TASK DIRECTIONS
Only an exact copy of the records, from the line with "Drone Dji Rc N2 - Folding" through the last line, is wanted.

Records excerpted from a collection
====================
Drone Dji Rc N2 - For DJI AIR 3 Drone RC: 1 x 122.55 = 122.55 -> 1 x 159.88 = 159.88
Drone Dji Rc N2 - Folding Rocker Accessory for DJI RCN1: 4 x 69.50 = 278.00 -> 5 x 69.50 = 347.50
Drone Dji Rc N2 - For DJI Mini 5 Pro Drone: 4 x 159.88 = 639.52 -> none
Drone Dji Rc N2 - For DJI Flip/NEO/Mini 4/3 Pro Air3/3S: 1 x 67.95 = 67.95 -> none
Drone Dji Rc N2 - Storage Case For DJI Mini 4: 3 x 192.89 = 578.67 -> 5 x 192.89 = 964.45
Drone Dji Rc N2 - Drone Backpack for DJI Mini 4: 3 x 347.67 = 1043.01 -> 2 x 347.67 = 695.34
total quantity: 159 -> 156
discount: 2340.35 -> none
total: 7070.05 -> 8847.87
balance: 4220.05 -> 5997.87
====================
WRITTEN ANSWER
Drone Dji Rc N2 - Folding Rocker Accessory for DJI RCN1: 4 x 69.50 = 278.00 -> 5 x 69.50 = 347.50
Drone Dji Rc N2 - For DJI Mini 5 Pro Drone: 4 x 159.88 = 639.52 -> none
Drone Dji Rc N2 - For DJI Flip/NEO/Mini 4/3 Pro Air3/3S: 1 x 67.95 = 67.95 -> none
Drone Dji Rc N2 - Storage Case For DJI Mini 4: 3 x 192.89 = 578.67 -> 5 x 192.89 = 964.45
Drone Dji Rc N2 - Drone Backpack for DJI Mini 4: 3 x 347.67 = 1043.01 -> 2 x 347.67 = 695.34
total quantity: 159 -> 156
discount: 2340.35 -> none
total: 7070.05 -> 8847.87
balance: 4220.05 -> 5997.87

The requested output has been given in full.